Obésité, l’hypothèse du second cerveau

Un régime riche en graisses et en sucres retarde le vieillissement du système nerveux entourant le tube digestif. Ce phénomène pourrait expliquer certaines anomalies fonctionnelles retrouvées chez les obèses.

Un autre cerveau dans l’abdomen

Quelques 100 millions de neurones répartis sur la longueur du système digestif régulent les principales fonctions de ce dernier (motricité, absorption, sécrétions). Capable de fonctionner de façon autonome ces neurones constituent un « second cerveau », appelé système nerveux entérique (SNE) qui reste encore en grande partie terra incognita. Pourtant, « dans un contexte d’augmentation du nombre de cas d’obésité, étudier le SNE qui régule toutes les fonctions clés nécessaires à l‘absorption des aliments et aussi à la régulation de la prise alimentaire paraît indispensable » explique Michel Neunlist, chercheur à l’INSERM.

Dans le cadre d’un projet de recherche franco-allemand, il a étudié, avec Raphaël Moriez également de l’INSERM, l’impact d’un régime riche en sucre et graisse sur le SNE et ses répercussions sur la vidange gastrique et le transit intestinal. Pour ce faire, ils ont nourri des souris avec un régime de type « fastfood » de leur 5ème semaine à leur 18ème semaine, qui correspond à l’âge adulte chez ces rongeurs, et observé les conséquences sur le tube digestif et le SNE.
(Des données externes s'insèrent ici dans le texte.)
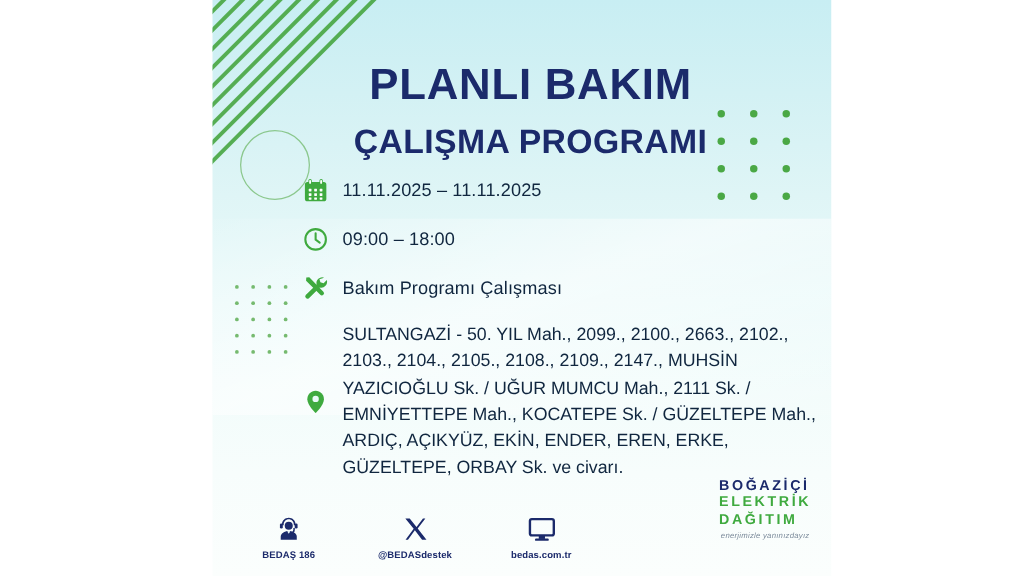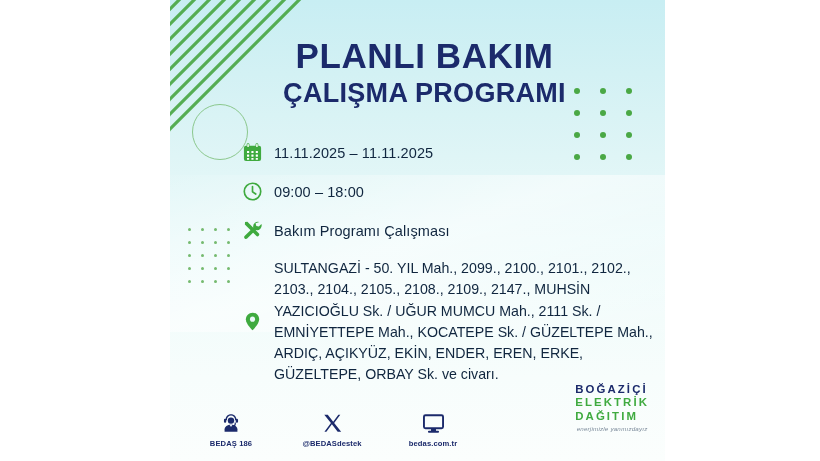--- a/index.html
+++ b/index.html
@@ -93,21 +93,21 @@
     left: 0; right: 0;
     top: 37px;
     text-align: center;
   }
   #title-main {
     font-size: 35px;
     font-weight: 800;
     letter-spacing: .6px;
     color: #1b2a6b;
     line-height: 1.06;
-    margin: 0;
+    margin: 12px;
     padding-left: 14px;
     text-align: center;
   }
   #title-sub {
     font-size: 27px;
     font-weight: 600;
     letter-spacing: .3px;
     color: #1b2a6b;
     line-height: 1.18;
     margin: 4px 0 0 0;
@@ -354,21 +354,21 @@
       <span class="info-text">Bakım Programı Çalışması</span>
     </div>
 
     <div class="info-row" id="row-address">
       <span class="info-ico">
         <svg width="21" height="21" viewBox="0 0 24 24">
           <path d="M12 1.9 c-4.2 0 -7.6 3.4 -7.6 7.6 c0 5.6 7.6 12.6 7.6 12.6 s7.6 -7.0 7.6 -12.6 c0 -4.2 -3.4 -7.6 -7.6 -7.6 z" fill="#3faa3f"></path>
           <circle cx="12" cy="9.3" r="2.9" fill="#e9f9f8"></circle>
         </svg>
       </span>
-      <span id="address-text">SULTANGAZİ - 50. YIL Mah., 2099., 2100., 2101., 2102., 2103., 2104., 2105., 2108., 2109., 2147., MUHSİN YAZICIOĞLU Sk. / UĞUR MUMCU Mah., 2111 Sk. / EMNİYETTEPE Mah., KOCATEPE Sk. / GÜZELTEPE Mah., ARDIÇ, AÇIKYÜZ, EKİN, ENDER, EREN, ERKE, GÜZELTEPE, ORBAY Sk. ve civarı.</span>
+      <span id="address-text">SULTANGAZİ - 50. YIL Mah., 2099., 2100., 2663., 2102., 2103., 2104., 2105., 2108., 2109., 2147., MUHSİN YAZICIOĞLU Sk. / UĞUR MUMCU Mah., 2111 Sk. / EMNİYETTEPE Mah., KOCATEPE Sk. / GÜZELTEPE Mah., ARDIÇ, AÇIKYÜZ, EKİN, ENDER, EREN, ERKE, GÜZELTEPE, ORBAY Sk. ve civarı.</span>
     </div>
 
   </div>
 
   <div id="footer">
 
     <div id="contacts">
 
       <div class="contact">
         <span class="contact-ico">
L’estomac bloqué à l’adolescence

Leurs résultats, publiés dans The Journal of Physiology, prouvent que ce type de régime a bien des effets sur le cerveau abdominal. « Nous montrons d’abord que les organes du tube digestif vieillissent différemment et qu’un régime gras et sucré retarde le vieillissement de l’estomac » relate Michel Neunlist.

En effet, les chercheurs ont constaté chez les souris témoins une diminution du nombre de neurones du SNE à l’âge adulte associée à une diminution de la vidange gastrique, la capacité qu’a l’estomac de se vider. Chez les souris nourries avec un régime hypercalorique, la mortalité neuronale est moindre et la vidange gastrique accélérée. « Tout se passe comme si l’estomac de ces souris restait bloqué à la période de l’adolescence, moment de la vie où la prise de nourriture est maximale. Cela pourrait être un facteur d’explication de l’obésité : avec une vidange gastrique accélérée (phénomène retrouvé chez les obèses) la sensation de satiété disparait plus rapidement et la faim revient » détaille le chercheur.

Avec son équipe il travaille maintenant sur deux axes : d’abord observer les conséquences d’un tel régime alimentaire sur d’autres fonctions digestives, notamment les fonctions de barrière qui empêchent les agents pathogènes de pénétrer dans l’organisme à travers la muqueuse intestinale. Et ensuite identifier les nutriments (sucres ou graisses) qui ont le plus d’effet sur l’évolution du système nerveux entérique.